Author : Azriel Shohet
Publisher : Stanford University Press
Page : 794 pages
File Size : 48,65 MB
Release : 2013-01-09
Category : History
ISBN : 0804785023
The Jews of Pinsk is the most detailed and comprehensive history of a single Jewish community in any language. This second portion of this study focuses on Pinsk's turbulent final sixty years, showing the reality of life in this important, and in many ways representative, Eastern European Jewish community. From the 1905 Russian revolution through World War One and the long prologue to the Holocaust, the sweep of world history and the fate of this dynamic center of Jewish life were intertwined. Pinsk's role in the bloody aftermath of World War One is still the subject of scholarly debates: the murder of 35 Jewish men from Pinsk, many from its educated elite, provoked the American and British leaders to send emissaries to Pinsk. Shohet argues that the executions were a deliberate ploy by the Polish military and government to intimidate the Jewish population of the new Poland. Despite an increasingly hostile Polish state, Pinsk's Jews managed to maintain their community through the 1920s and 30s—until World War Two brought a grim Soviet interregnum succeeded by the entry of the Nazis on July 4th, 1941. For the first volume of this two-volume collection, see The Jews of Pinsk, 1506-1880 at www.sup.org/book.cgi?id=1442.
Author : François Guesnet
Publisher :
Page : 726 pages
File Size : 33,88 MB
Release : 2022
Category : Religion
ISBN : 9789004191365
"This source-reader invites you to encounter the world of one thousand years of Jewish self-government in eastern Europe. It tells about the beginnings in the Middle Ages, delves into the unfolding of communal hierarchies and supra-communal representation in the early modern period, and reflects on the impact of the partitions of the Polish-Lithuanian Commonwealth and of growing state interference, as well as on the communist and post-communist periods. Translated into English from Hebrew, Latin, Yiddish, Polish, Russian, German, and other languages, in most cases for the first time, the sources illustrate communal life, the interdependence of civil and religious leadership, the impact of state legislation, Jewish-non-Jewish encounters, reform projects and political movements, but also Jewish resilience during the Holocaust"--
Author : Ewa Kurek
Publisher : iUniverse
Page : 414 pages
File Size : 14,41 MB
Release : 2012-08-06
Category : History
ISBN : 1475938322
The following book was translated and published in English: Ewa Kurek, YOUR LIFE IS WORTH MINE - How Polish Nuns Saved Hundreds of Jewish Children in German-Occupied Poland, foreword by Prof.

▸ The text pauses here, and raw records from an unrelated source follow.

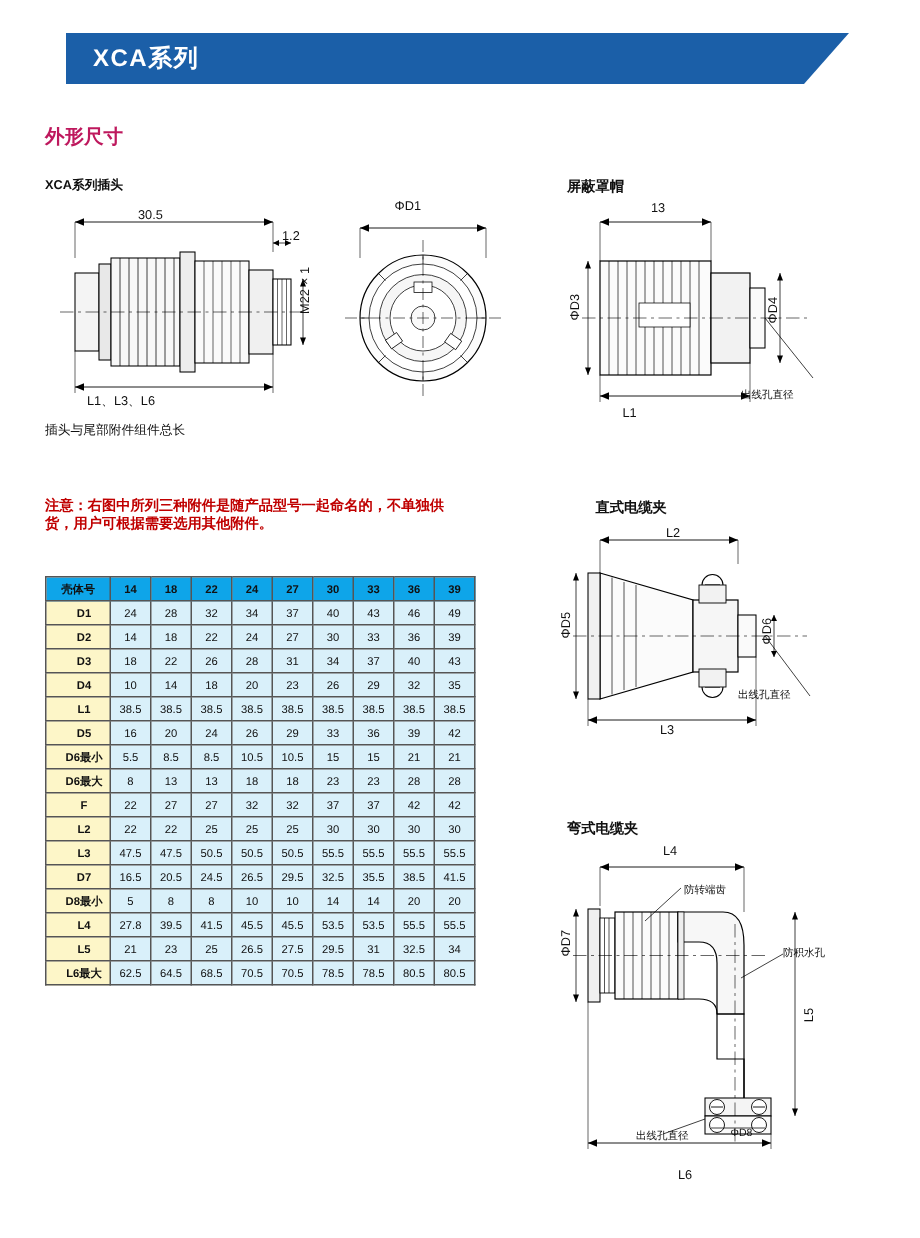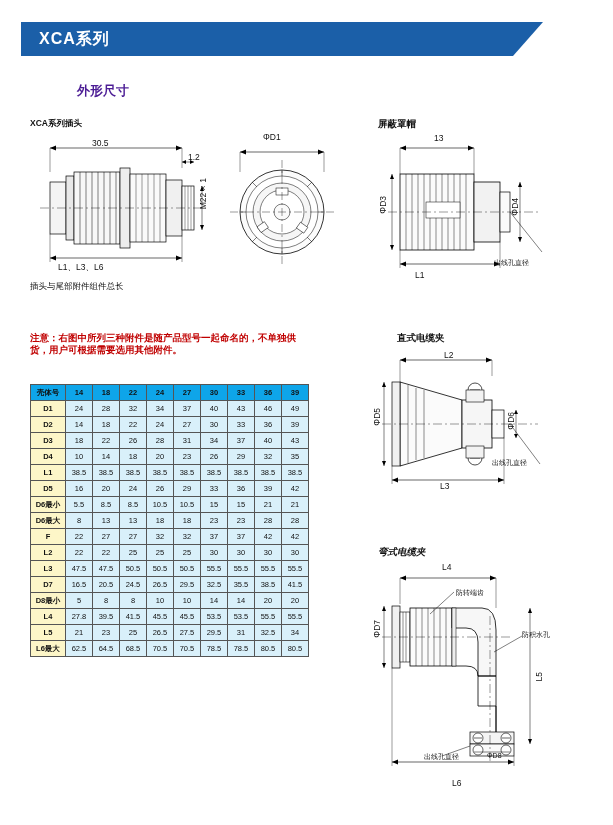"XCA系列" .banner { left: 21px -> 44px }
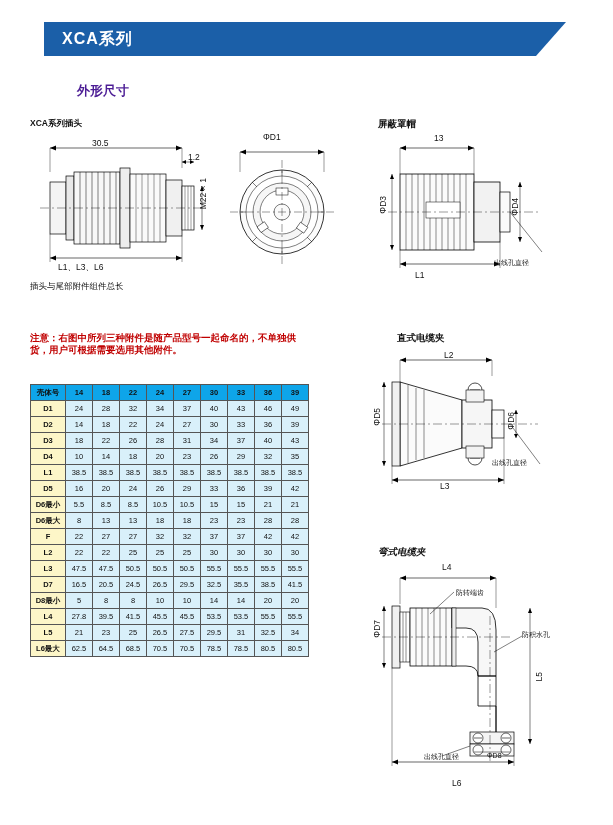"外形尺寸" .sec-title { color: #4c1d95 -> #be185d; margin-left: 47px -> none }
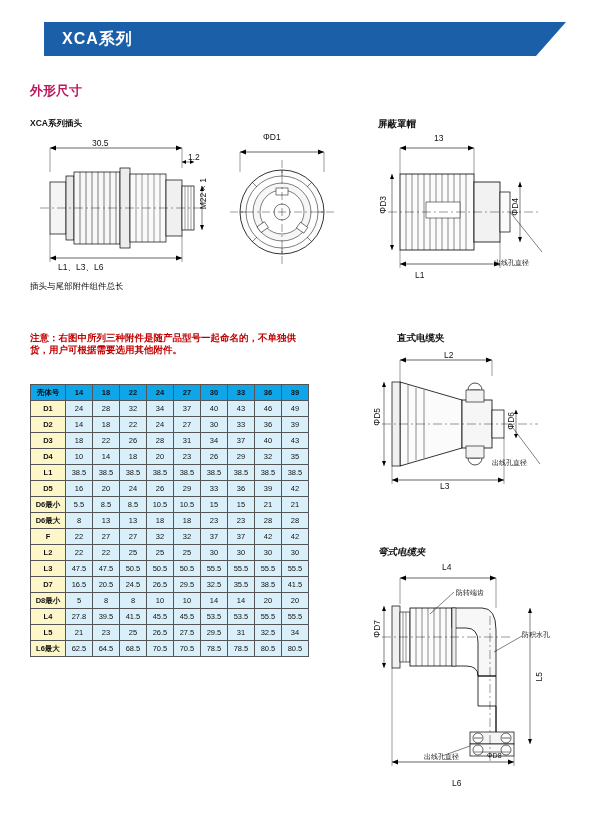"D1" .tbl td.hd { padding-left: none -> 8px }
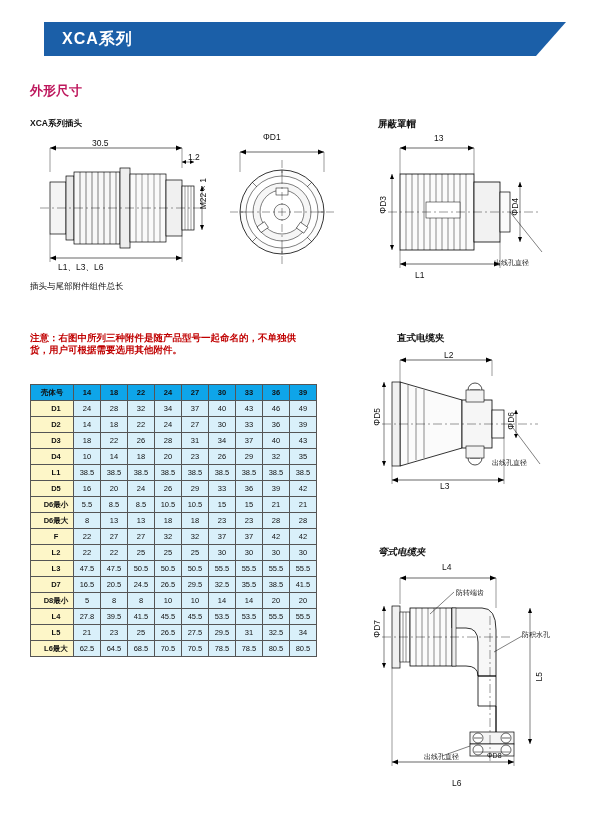"弯式电缆夹" div.subttl { font-style: italic -> none }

Jan Karski, New York 1998. She has also contributed articles in English that were published in Polin (Oxford: Institute for Polish Jewish Studies), Embracing the Other (New York University Press) and From Shtetl to Socialism (LondonWashington). Her research on the subject of Polish-Jewish relations in World War II in Poland has been presented at several international academic congresses, including Yad Vashem, Jerusalem (1988), Princeton University (1993), and Columbia University (2007). In the book POLISH-JEWISH RELATIONS 1939-1945; BEYOND THE LIMITS OF SOLIDARITY, Ewa Kurek reconstructs the wartime history based almost exclusively on Jewish sources. Like in her other books, Ewa Kurek has the courage to raise important questions and the courage to search for equally important answers.
Author : Antony Polonsky
Publisher : Liverpool University Press
Page : 711 pages
File Size : 47,36 MB
Release : 2013-09-26
Category : Social Science
ISBN : 1789624835
A very readable and comprehensive overview that examines the realities of Jewish life while setting them in their political, economic, and social contexts.